(mvp) Bereits vor zehn Jahren kritisierte Konrad Paul Liessmann die der sogenannten Wissensgesellschaft zugrunde liegenden Irrtümer und plädierte für eine Wiederbelebung der Bildung. Schlimmer noch als einst Theodor Adornos Diagnose einer grassierenden Halbbildung bewege sich die Gesellschaft heute mangels „jeder synthetisierenden Kraft“ und zahllosen fehlgeleiteten Reformen und Moden in Richtung Unbildung. Der Wiener Universitätsprofessor für Philosophie vertritt in seiner engagierten Denkschrift beileibe keinen kulturpessimistischen Standpunkt. Wer auf der Suche nach dem ist, was Bildung ausmacht, der wird in den neun Kapitel perspektivenreiche Anregungen finden. Die differenzierte Argumentation bleibt stets unmissverständlich. So ist die Abrechnung mit der vermeintlichen Wissensgesellschaft („Wissen ist mehr als Information“), mit PISA und dem Ranglistenwahn, Bologna und permanenten Bildungsreformen gleichermaßen pointiert wie tiefgründig. Liessman warnt vor der „Desinformationsgesellschaft“ und kritisiert die herrschenden Zustände als Unbildung, weil Bildung aufgehört habe, eine „normative oder regulative Funktion zu erfüllen“. Geistlosigkeit, Fähigkeiten und Kompetenzen wie Teamfähigkeit, Flexibilität und Kommunikationsbereitschaft seien die neuen Ziele, die zugleich Individualität suspendieren würden.

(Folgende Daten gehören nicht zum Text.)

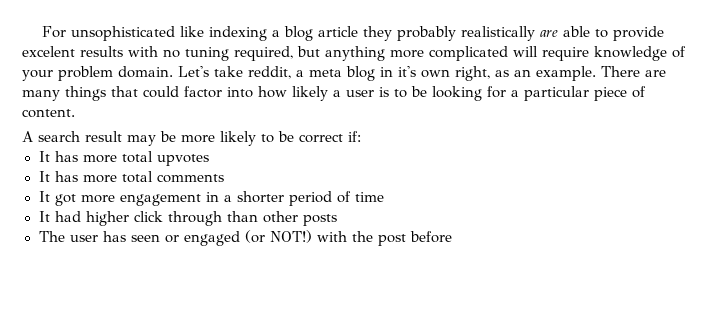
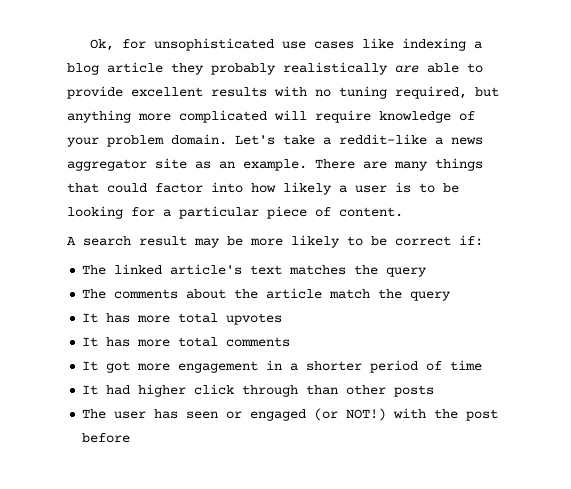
[41,26,175,41] For unsophisticated -> [89,38,354,51] Ok, for unsophisticated use cases
[22,46,75,57] excelent -> [131,87,203,97] excellent
[248,66,490,81] reddit, a meta blog in it's own right, -> [323,134,483,145] [67,158,187,171] a reddit-like a news aggregator site
(361, 136) none -> [82,264,428,277] [82,288,452,301] // The linked article's text matches the query // The comments about the article match the query

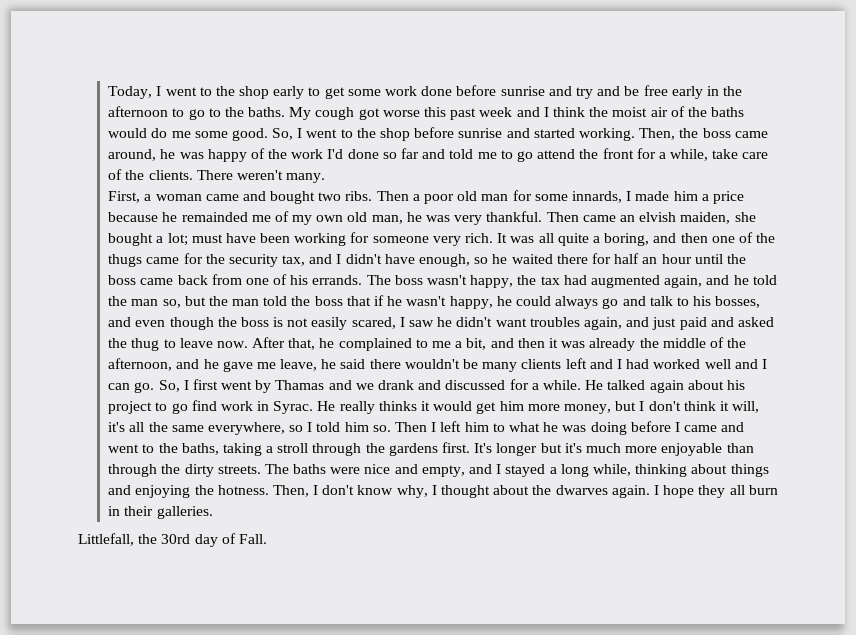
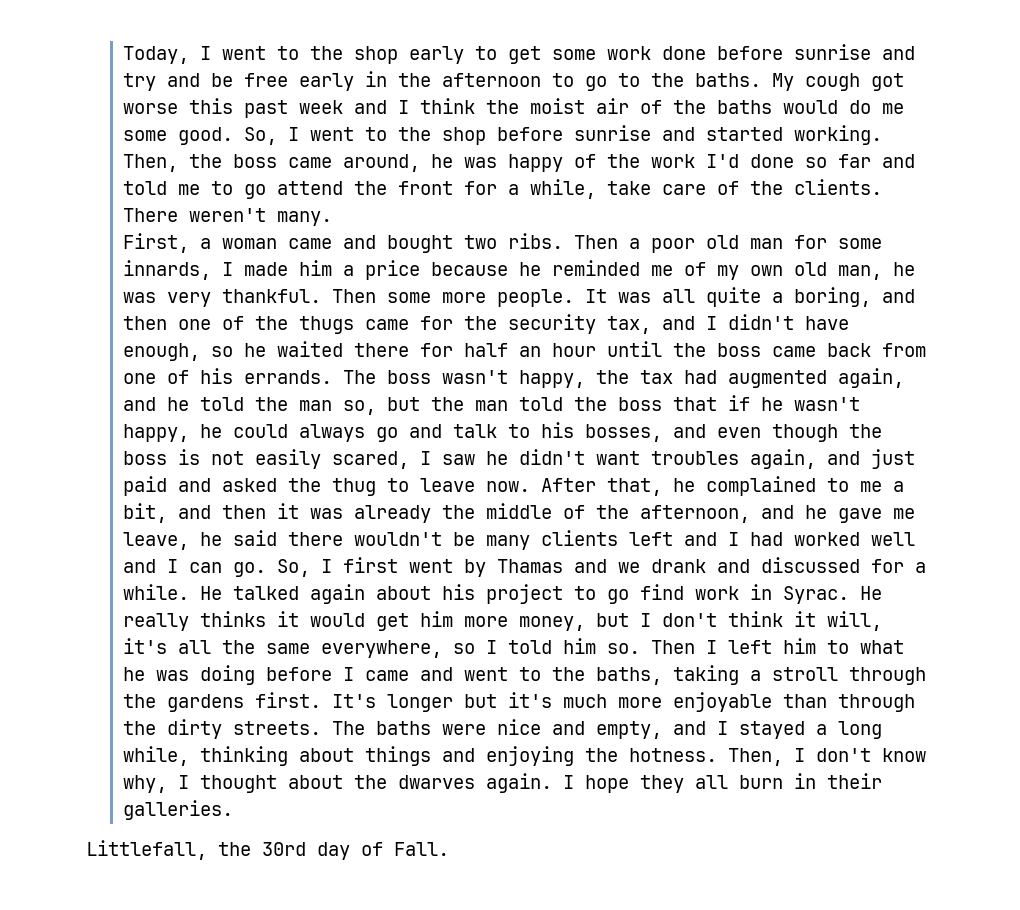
[181,212,248,222] remainded -> [552,260,641,276] reminded
[582,212,756,224] [108,232,494,246] came an elvish maiden, she bought a lot; must have been working for someone very rich. -> [387,289,575,307] some more people.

Demgegenüber steht für Liessmann die Bildung als eine lebendige Auseinandersetzung des Geistes mit sich selbst und der Welt. Verstehen statt Wissen könnte die Kurzformel lauten. Zur Bildung gehöre ein Grundverständnis der Kultur, das als Selbstverpflichtung angenommen werde. Lexikalisches Wissen habe genauso wenig mit Bildung zu tun wie Unterhaltung durch Informationen. Bei Bildung geht es, so ließe sich resümieren, um Erkennen, um eine perspektivenreiche Weltsicht und um eine verbindliche Einsicht. Lernen um des Lernenwillens ist folglich ein Bestandteil von Bildung, aber nicht zu verwechseln mit lebenslangem Lernen als Werkzeug oder Kompetenz. Wissen ist dementsprechend eine mit Bedeutung versehene Information. Angesichts einer hysterischen Gesellschaft, in der wir zu leben scheinen, sind das weitreichende Erkenntnisse.
Da Bildung nicht zuletzt mit Wilhelm von Humboldt den Menschen freier machen soll, kollidiert Konrad Paul Liessmanns absehbar noch lange Zeit aktuelle, überaus lesenswerte Denkschrift mit dem konformistischen, politisch korrekten Zeitgeist. Lesen! Denken. Erkennen. Sich bilden. Das Buch ist mehr Wert als 10 Euro.
Konrad Paul Liessmann: Theorie der Unbildung. Die Irrtümer der Wissensgesellschaft, Paul Zsolnay Verlag, Wien 2006, 175 S., Taschenbuchausgabe 2008 10,00 Euro.